بِسْمِ اللّٰهِ الرَّحْمٰنِ الرَّحٖيمِ

İ’lem eyyühe’l-aziz! Cenab-ı Hakk’a nâzır ve ona vâsıl olan yollar, kapılar; âlemin tabakaları, sahifeleri, mürekkebatı nisbetinde bir yekûn teşkil etmektedir. Âdi bir yol kapandığı zaman, bütün yolların kapanmış olduğunu tevehhüm etmek, cehaletin en büyük bir şahididir. Bu adamın meseli, gayet büyük askerî bir karargâhı hâvi büyük bir şehirde, karargâhın bayrağını görmediğinden, sultanın ve askeriyeye ait bütün şeylerin inkârına veya teviline başlayan adamın meseli gibidir.

İ’lem eyyühe’l-aziz! Her şeyin bâtını zahirinden daha âlî, daha kâmil, daha latîf, daha güzel, daha müzeyyen olduğu gibi; hayatça daha kavî, şuurca daha tamdır. Ve zahirde görünen hayat, şuur, kemal vesaire ancak bâtından zahire süzülen zayıf bir tereşşuhtur. Yoksa bâtın camid, meyyit olup da ilim ve hayatı dışarıya vermiş olduğuna zehaba ihtimal yoktur.

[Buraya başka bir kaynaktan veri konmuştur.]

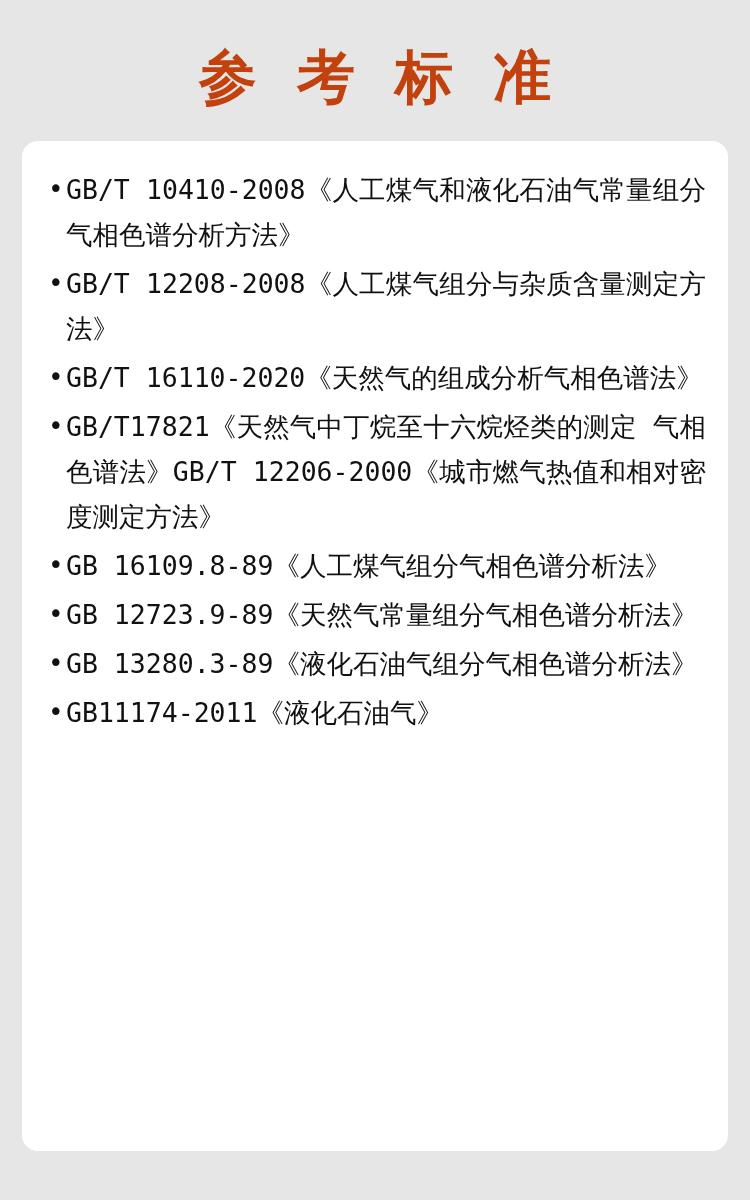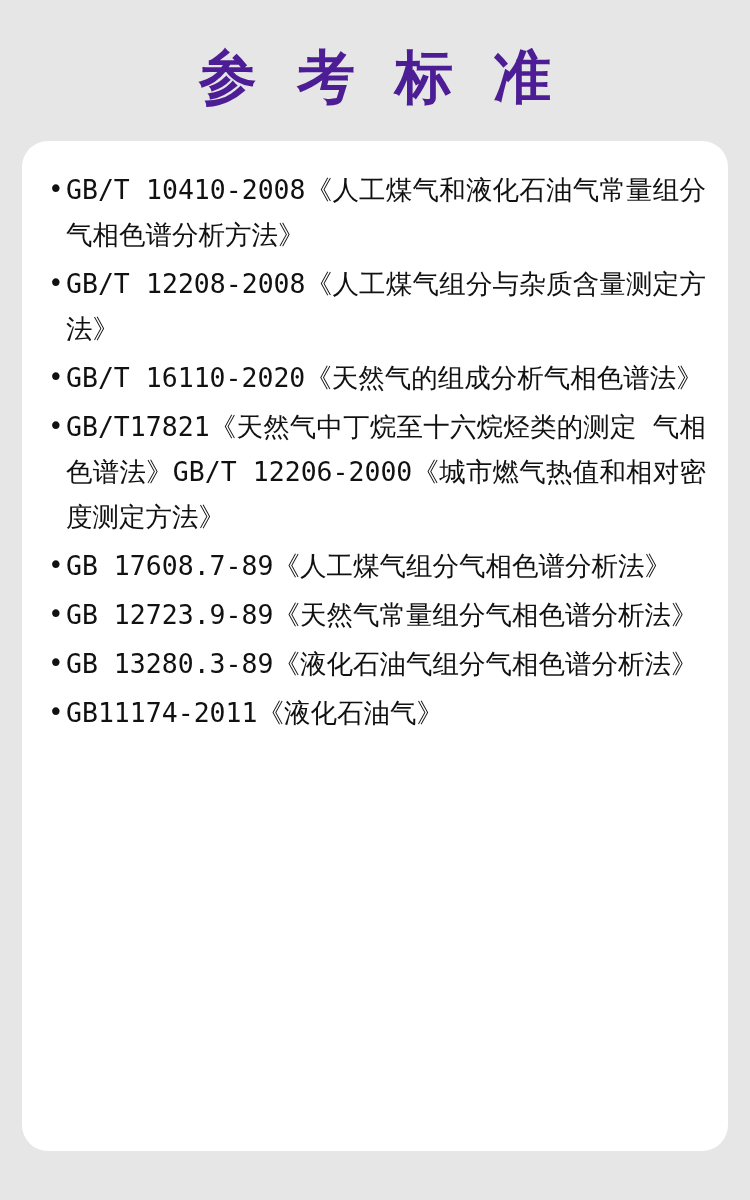--- a/index.html
+++ b/index.html
@@ -20,31 +20,31 @@
     box-sizing: border-box;
     display: flex;
     flex-direction: column;
     align-items: center;
   }
   .title {
     margin-top: 44px;
     font-size: 58px;
     font-weight: bold;
     letter-spacing: 10px;
-    color: #4c1d95;
+    color: #c2410c;
     font-family: "DejaVu Sans", sans-serif;
     text-indent: 10px;
     line-height: 1.15;
   }
   .card {
     margin-top: 30px;
     width: 706px;
     min-height: 1010px;
     background: #ffffff;
-    border-radius: 26px;
+    border-radius: 16px;
     box-sizing: border-box;
     padding: 26px 22px 30px 22px;
   }
   .std-list {
     list-style: none;
     margin: 0;
     padding: 0;
   }
   .std-item {
     position: relative;
@@ -74,20 +74,20 @@
 <div class="page">
 
   <div class="title">参 考 标 准</div>
 
   <div class="card">
     <ul class="std-list">
       <li class="std-item">GB/T 10410-2008《人工煤气和液化石油气常量组分气相色谱分析方法》</li>
       <li class="std-item">GB/T 12208-2008《人工煤气组分与杂质含量测定方法》</li>
       <li class="std-item">GB/T 16110-2020《天然气的组成分析气相色谱法》</li>
       <li class="std-item">GB/T17821《天然气中丁烷至十六烷烃类的测定 气相色谱法》GB/T 12206-2000《城市燃气热值和相对密度测定方法》</li>
-      <li class="std-item">GB 17608.7-89《人工煤气组分气相色谱分析法》</li>
+      <li class="std-item">GB 16109.8-89《人工煤气组分气相色谱分析法》</li>
       <li class="std-item">GB 12723.9-89《天然气常量组分气相色谱分析法》</li>
       <li class="std-item">GB 13280.3-89《液化石油气组分气相色谱分析法》</li>
       <li class="std-item">GB11174-2011《液化石油气》</li>
     </ul>
   </div>
 
 </div>
 
 </body></html>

Evet, karnın (miden) evinden; cildin, gömleğinden ve kuvve-i hâfızan, senin kitabından nakış ve intizamca daha yüksek ve daha garibdir. Binaenaleyh âlem-i melekût, âlem-i şehadetten; âlem-i gayb, dünya ve âhiretten daha âli ve daha yüksektir. Maalesef nefs-i emmare, heva-i nefis ile baktığı için zahiri hayatlı, ünsiyetli bir perde gibi; meyyit ve zulmetli ve vahşetli zannettiği bâtın üstüne serilmiş olduğunu görüyor.